- Your assignment
Exact wording is required: give all the records again, minus the pictures.

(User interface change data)
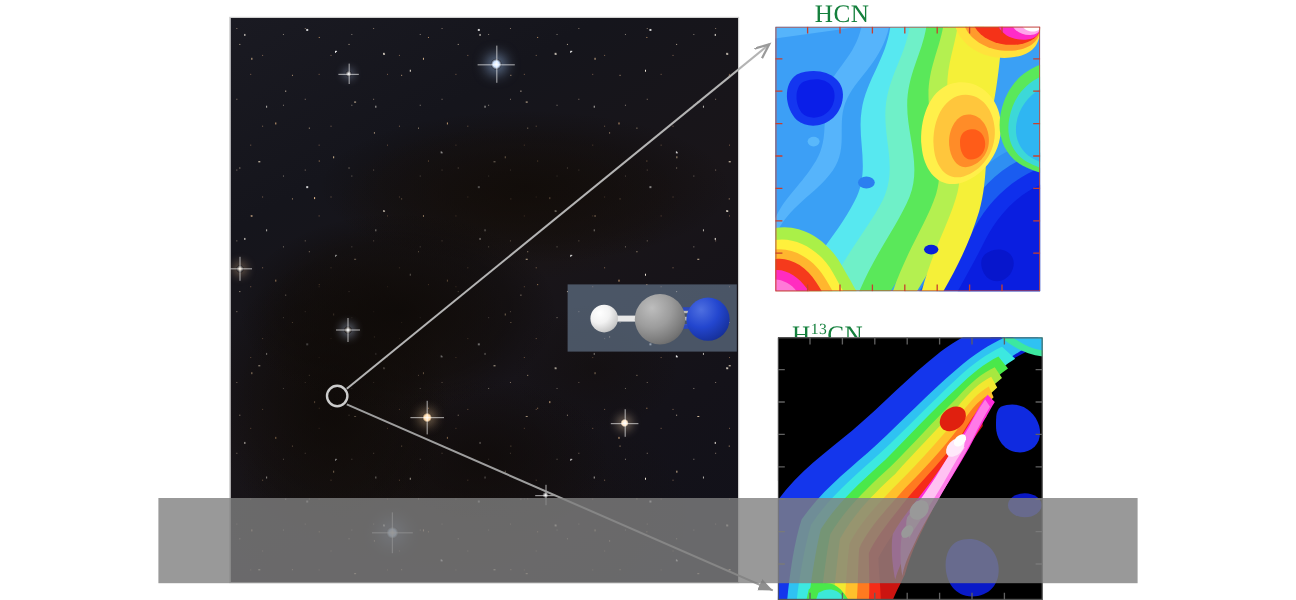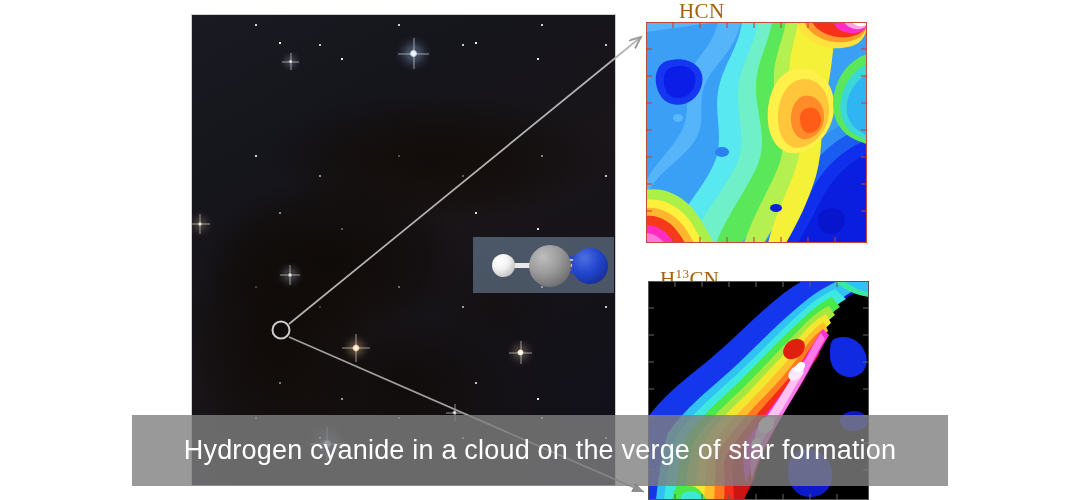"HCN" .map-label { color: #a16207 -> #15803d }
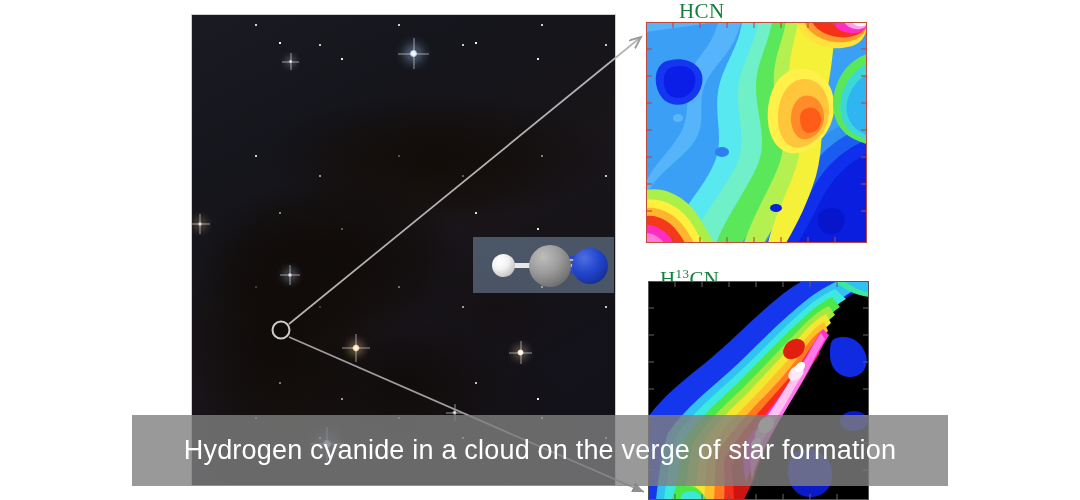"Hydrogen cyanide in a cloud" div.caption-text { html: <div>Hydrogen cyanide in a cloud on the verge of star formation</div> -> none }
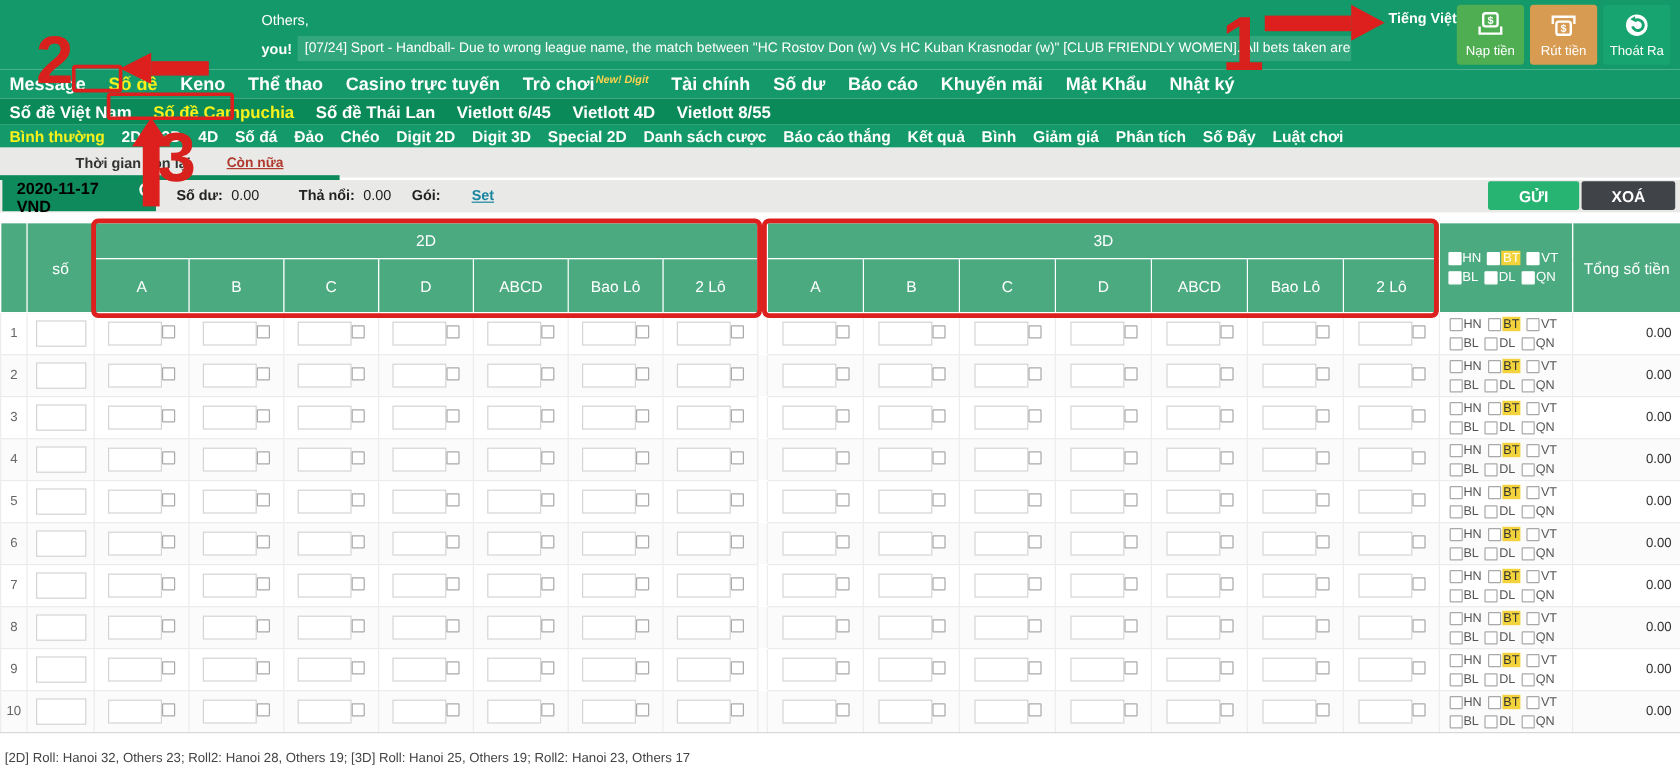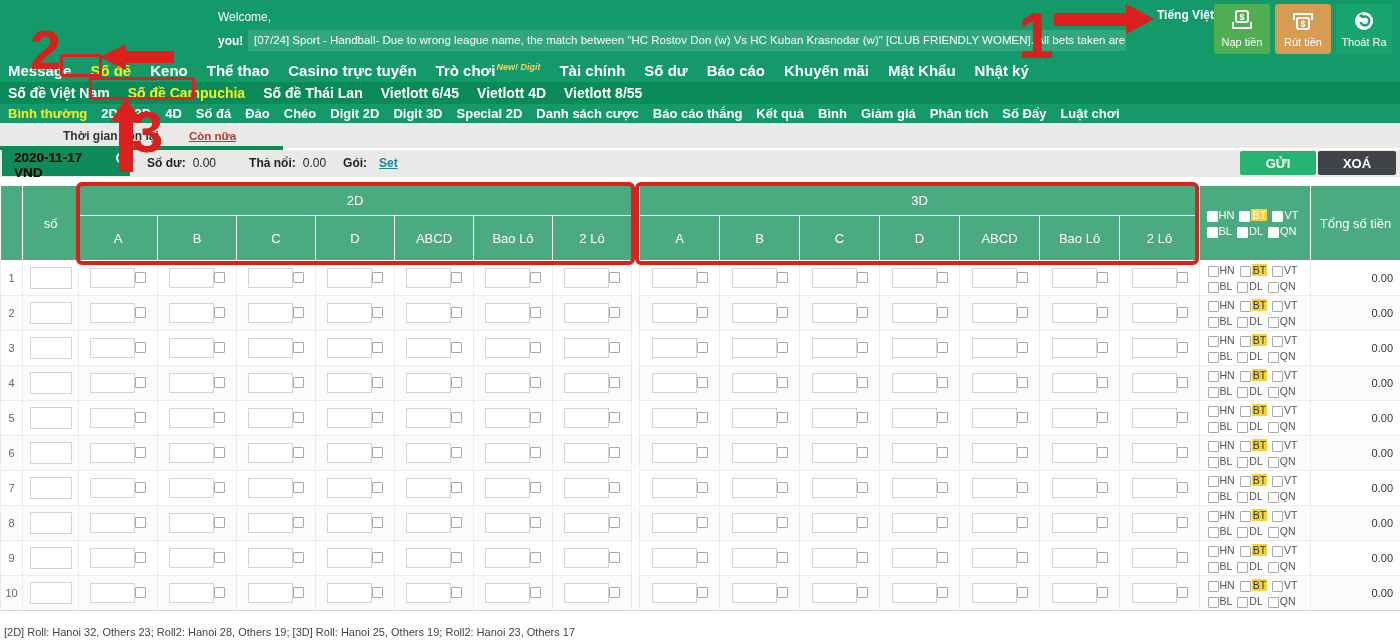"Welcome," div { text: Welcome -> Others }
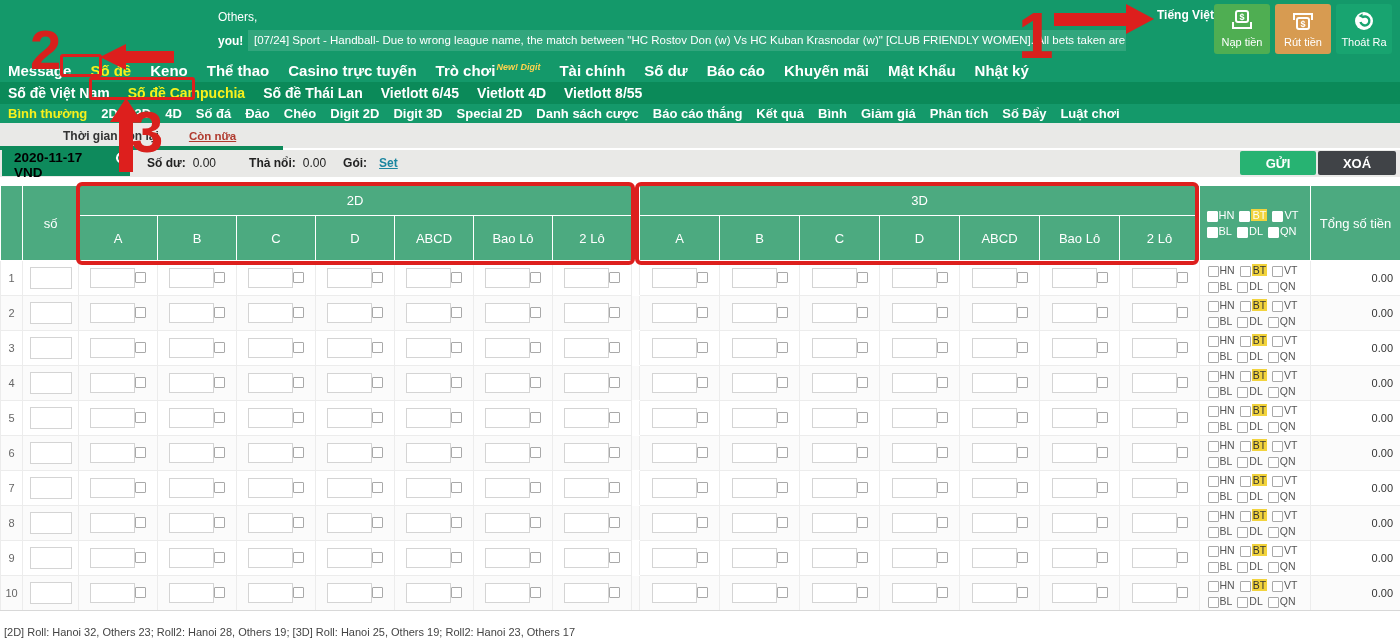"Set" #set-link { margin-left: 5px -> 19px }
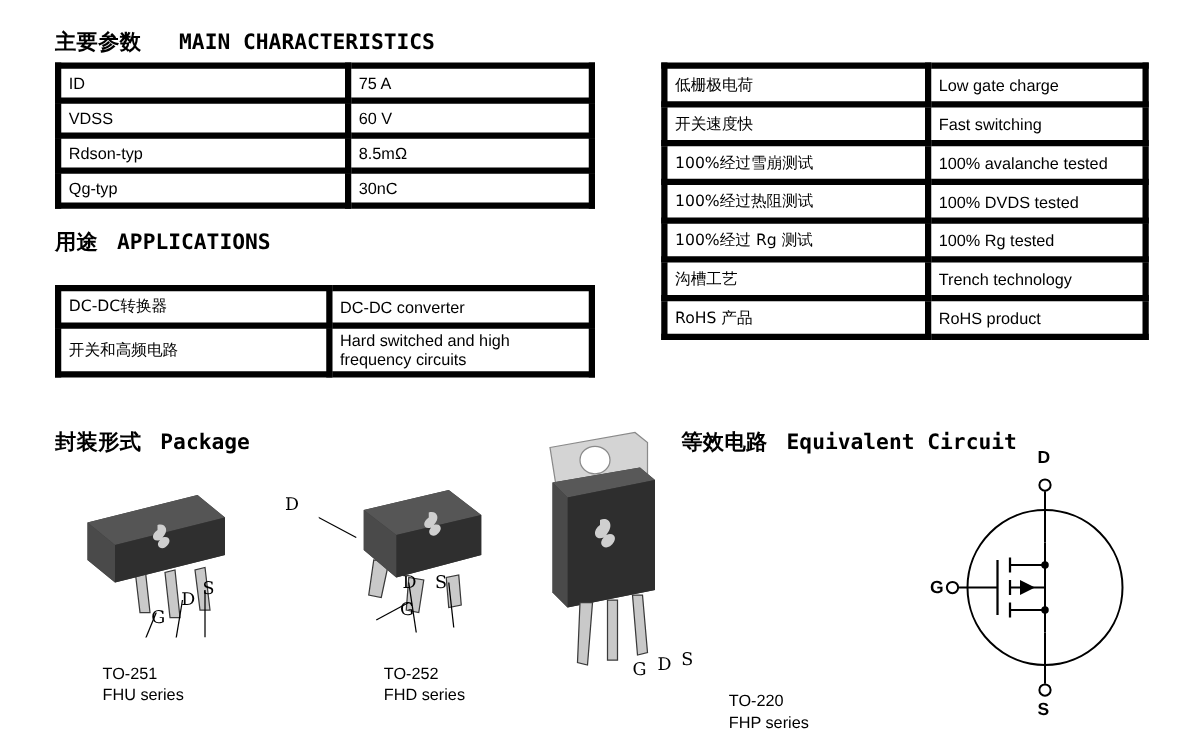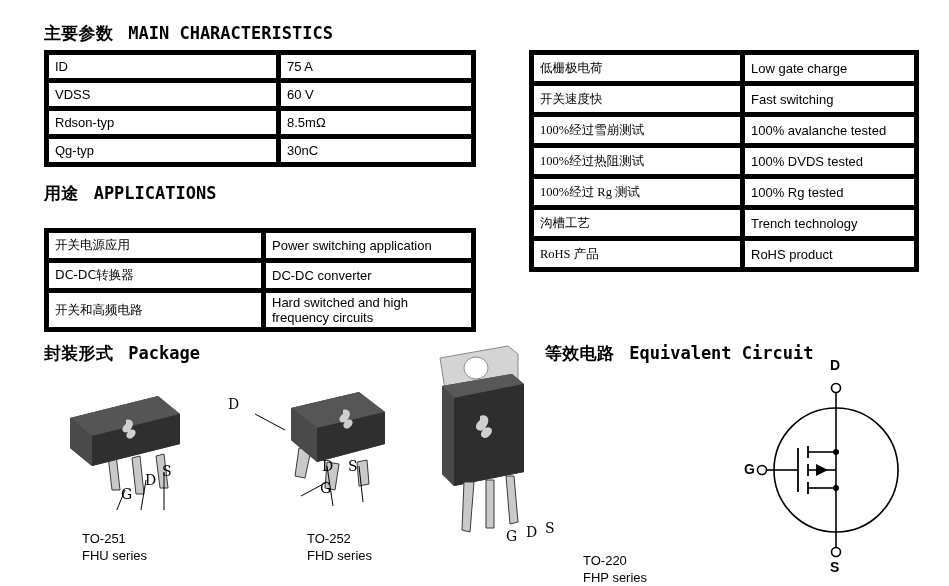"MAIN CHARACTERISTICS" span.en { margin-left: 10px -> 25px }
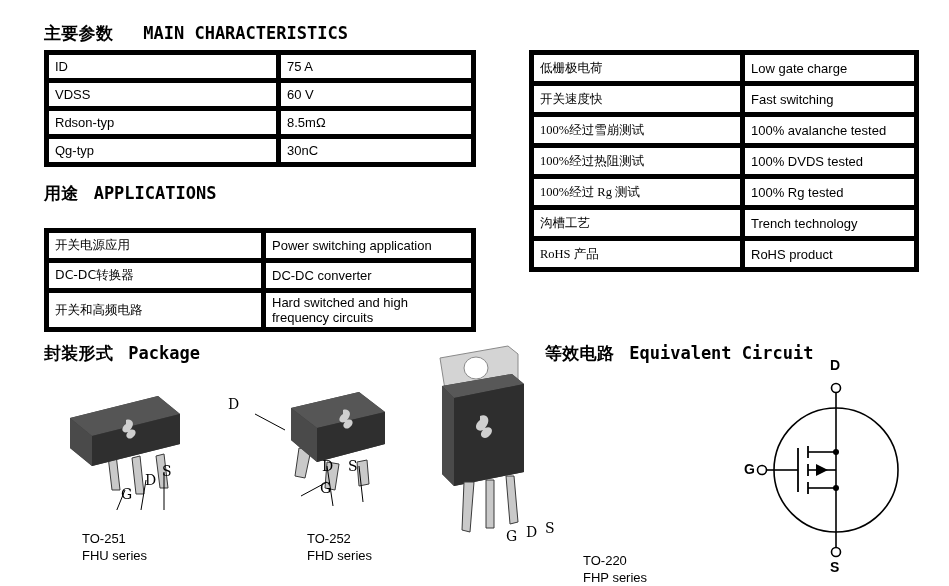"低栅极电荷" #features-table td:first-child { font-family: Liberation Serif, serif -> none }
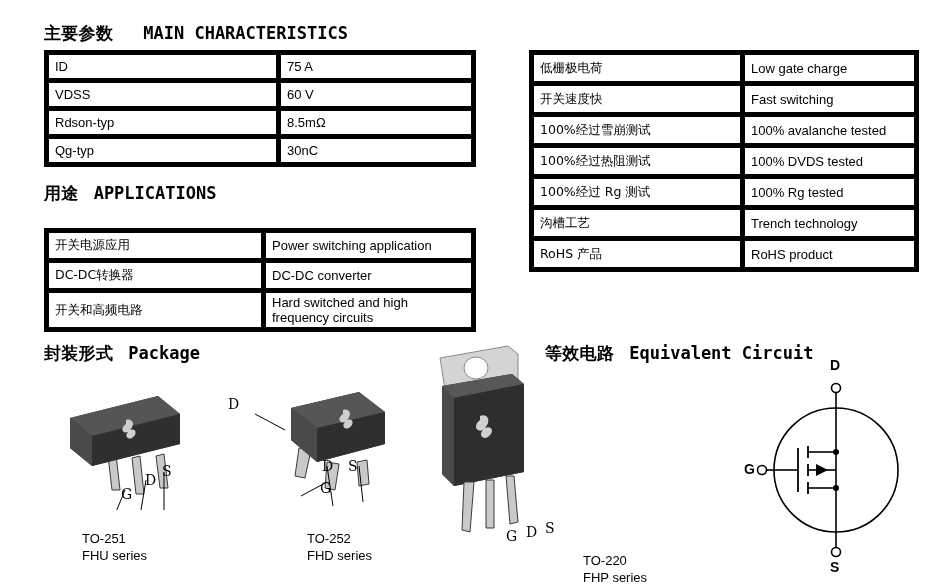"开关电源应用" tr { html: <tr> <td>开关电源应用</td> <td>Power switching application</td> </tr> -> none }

- Response area
"HCN" .map-label { color: #a16207 -> #15803d }
"Hydrogen cyanide in a cloud" div.caption-text { html: <div>Hydrogen cyanide in a cloud on the verge of star formation</div> -> none }
"Welcome," div { text: Welcome -> Others }
"Set" #set-link { margin-left: 5px -> 19px }
"MAIN CHARACTERISTICS" span.en { margin-left: 10px -> 25px }
"低栅极电荷" #features-table td:first-child { font-family: Liberation Serif, serif -> none }
"开关电源应用" tr { html: <tr> <td>开关电源应用</td> <td>Power switching application</td> </tr> -> none }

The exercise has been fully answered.